Try this nodejs module

npm i copy-dynamodb-table
8
votes

Simple backup and restore for Amazon DynamoDB using boto

https://github.com/bchew/dynamodump

which can do the following:

  • Single table backup/restore
  • Multiple table backup/restore
  • Multiple table backup/restore but between different environments (e.g. production-* tables to development-* tables)
  • Backup all tables and restore only data (will not delete and recreate schema)
  • Dump all table schemas and create the schemas (e.g. creating blank tables in a different AWS account)
  • Backup all tables based on AWS tag key=value
  • Backup all tables based on AWS tag, compress and store in specified S3 bucket.
  • Restore from S3 bucket to specified destination table
3
votes

The reading and writing to S3 is not going to be your bottleneck.

While scanning from Dynamo is going to be very fast, writing the items to the destination table is going to be slow. You can only write up to 1000 items per second per partition. So, I wouldn't worry about the intermediate S3 storage.

However, Data Pipeline is also not the most efficient way of copying a table to another table either.

If you need speedy trasfers then your best bet is to implement your own solution. Provision the destination tables based on your transfer throughput desired (but be careful about undesired partition splits) and then write a parallel scan using multiple threads, which also writes to the destination table.

There is an open source implementation in Java that you can use as a starting point in the AWS labs repository.

https://github.com/awslabs/dynamodb-cross-region-library

1
votes

You can use deepcopy and dynamodb_json:

import boto3
import json
from dynamodb_json import json_util as djson 
from copy import deepcopy
REGION = 'eu-west-1'

# init your sessions to the different accounts (session_a and session_b)   

dynamo_a = session_a.client('dynamodb', region_name=REGION)
dynamo_b = session_b.resource('dynamodb', region_name=REGION)

table = dynamo_b.Table('abc')
result_data = table.scan()
result_item = []
result_item.extend(result_data['Items'])
while 'LastEvaluatedKey' in result_data:
    result_data = my_table.scan(
        FilterExpression=filter_expression,
        ExclusiveStartKey=result_data['LastEvaluatedKey']
    )

    result_item.extend(result_data['Items'])

translated_items = []
for r in result_item:
    updated_item = deepcopy(r)
    translated_items.append(updated_item)

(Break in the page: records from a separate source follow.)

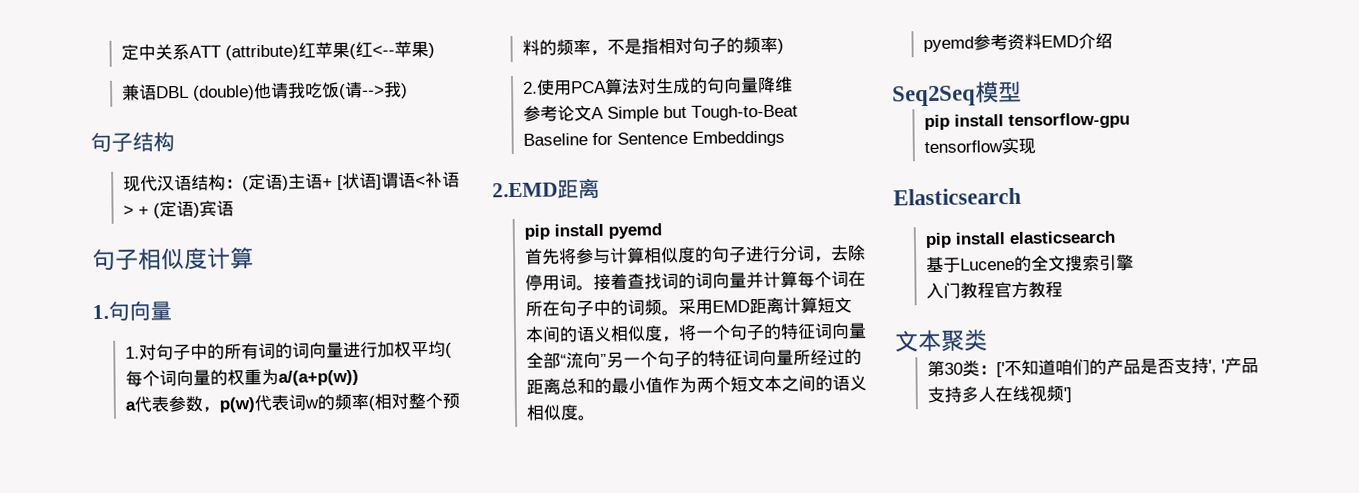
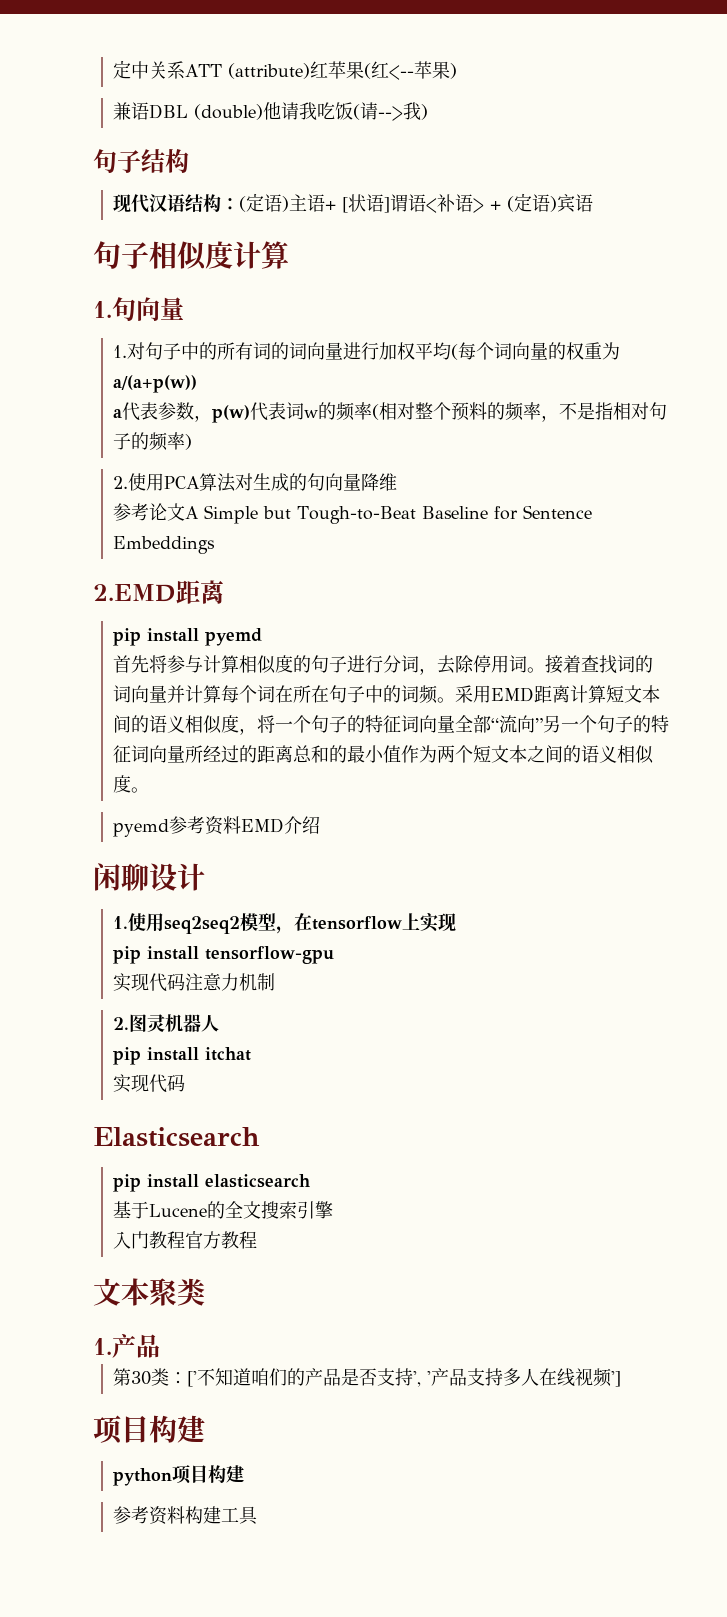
[892,80,1022,107] Seq2Seq模型 -> [93,863,205,891] [113,913,457,934] 闲聊设计 // 1.使用seq2seq2模型，在tensorflow上实现
[923,137,1036,155] tensorflow实现 -> [113,973,276,992] [113,1014,220,1032] [113,1047,252,1065] [113,1074,186,1093] 实现代码注意力机制 // 2.图灵机器人 // pip install itchat // 实现代码
(988, 340) none -> [93,1334,160,1358] // 1.产品
(1072, 395) none -> [93,1415,205,1444] [113,1465,245,1486] [113,1506,259,1525] // 项目构建 // python项目构建 // 参考资料构建工具

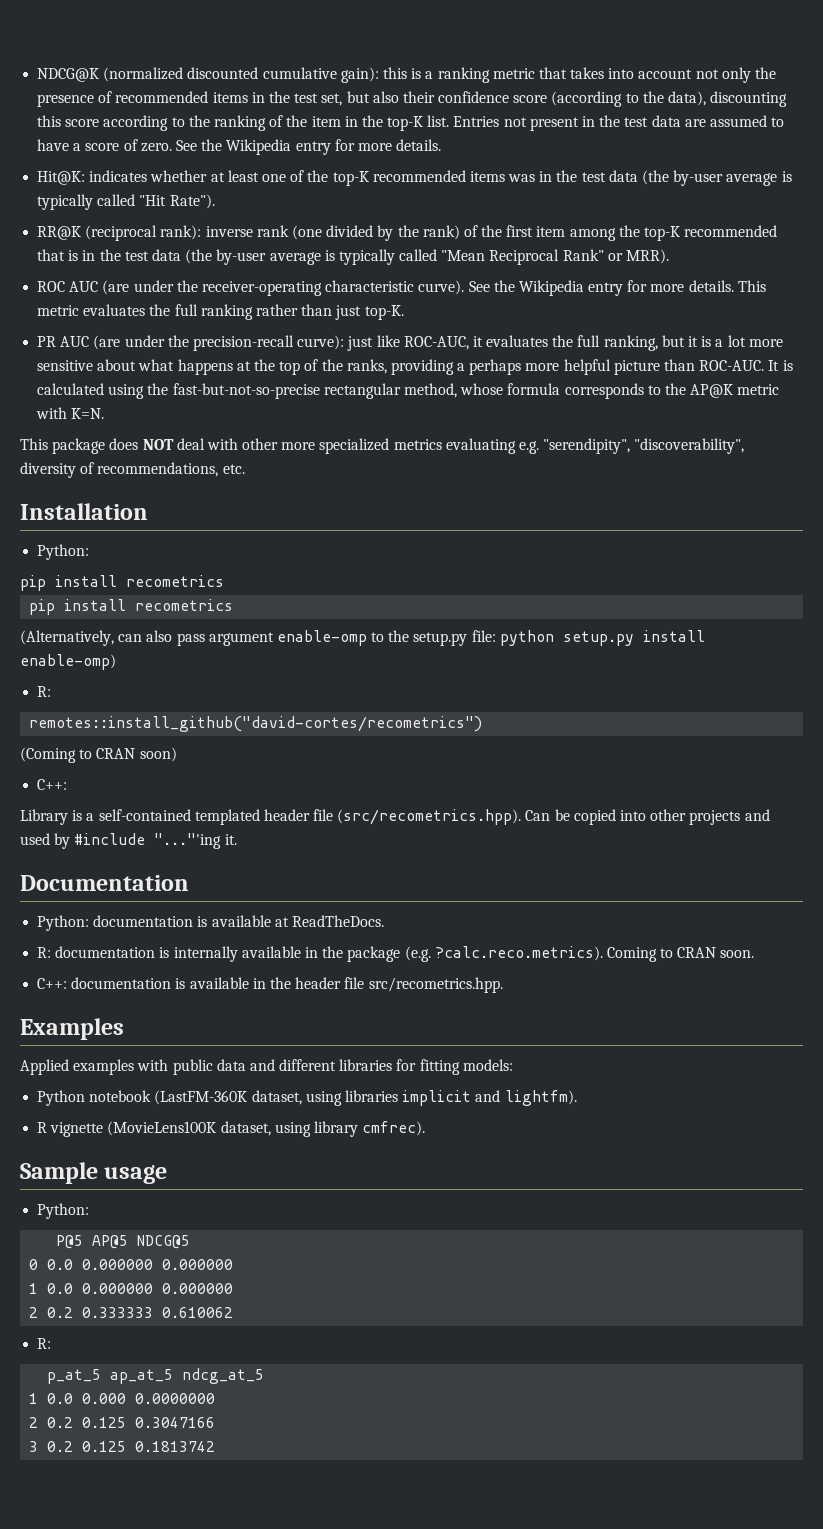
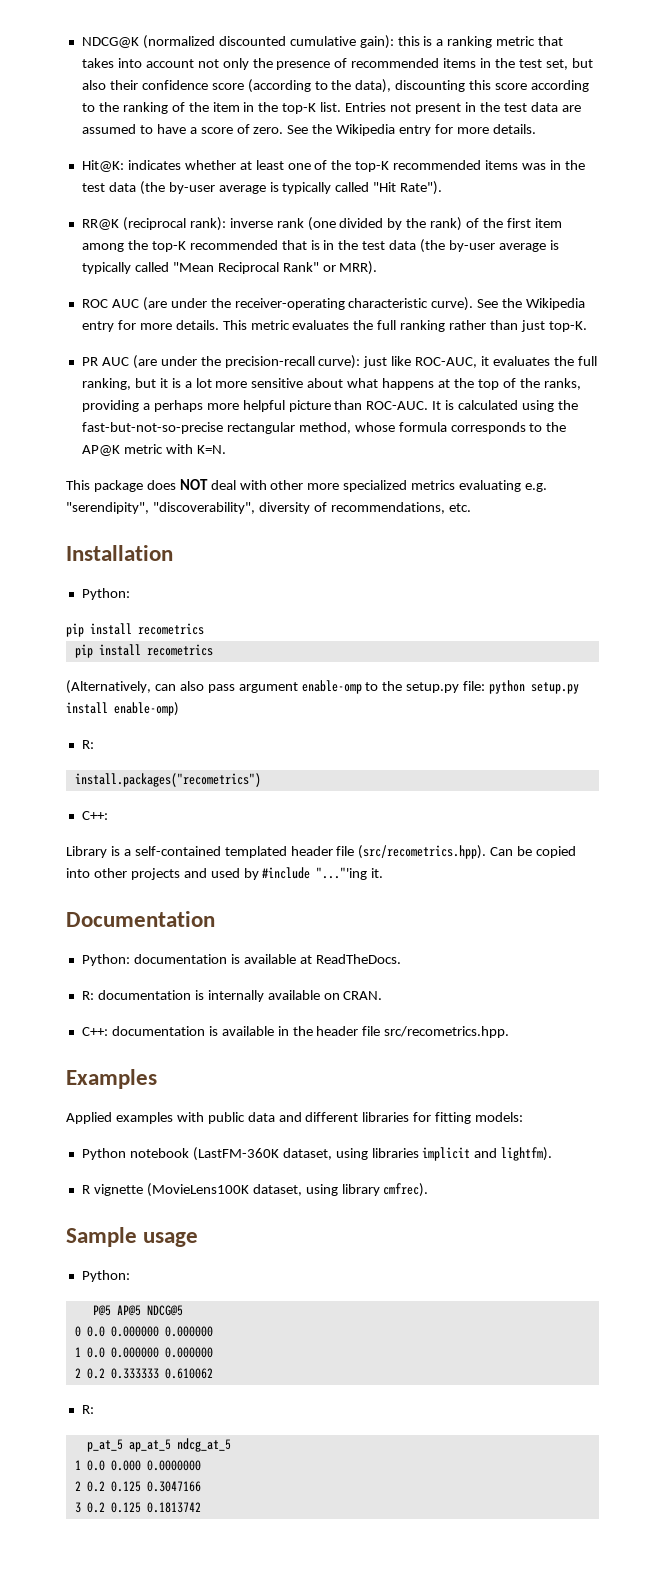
[29,716,483,732] [20,747,177,763] remotes::install_github("david-cortes/recometrics") // (Coming to CRAN soon) -> [74,773,261,787] install.packages("recometrics")
[304,946,755,962] in the package (e.g. ?calc.reco.metrics). Coming to CRAN soon. -> [323,991,383,1000] on CRAN.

for r in translated_items:
    item = json.loads(djson.dumps(r))
    dynamo_a.put_item(TableName='def', Item=item)
0
votes

The S3 is definitely not a bottleneck. I would almost argue that for 99% of the use-cases you should do it with The Data Pipeline + S3 which is recommended best practice by AWS. I have provided more detailed answer on this here: https://stackoverflow.com/a/57465721/126382

The real question is whether you organize other systems and clients that read/write data live to do migration in a such way that will not cause a downtime. If that is your biggest concern about timing of the task - then you want to engineer the custom solution which will ensure all writes go to both DDB tables in both accounts and switching clients that read data to destination DDB table before you finally switch clients that write data. Couple other flavors of this migration plan are also possible.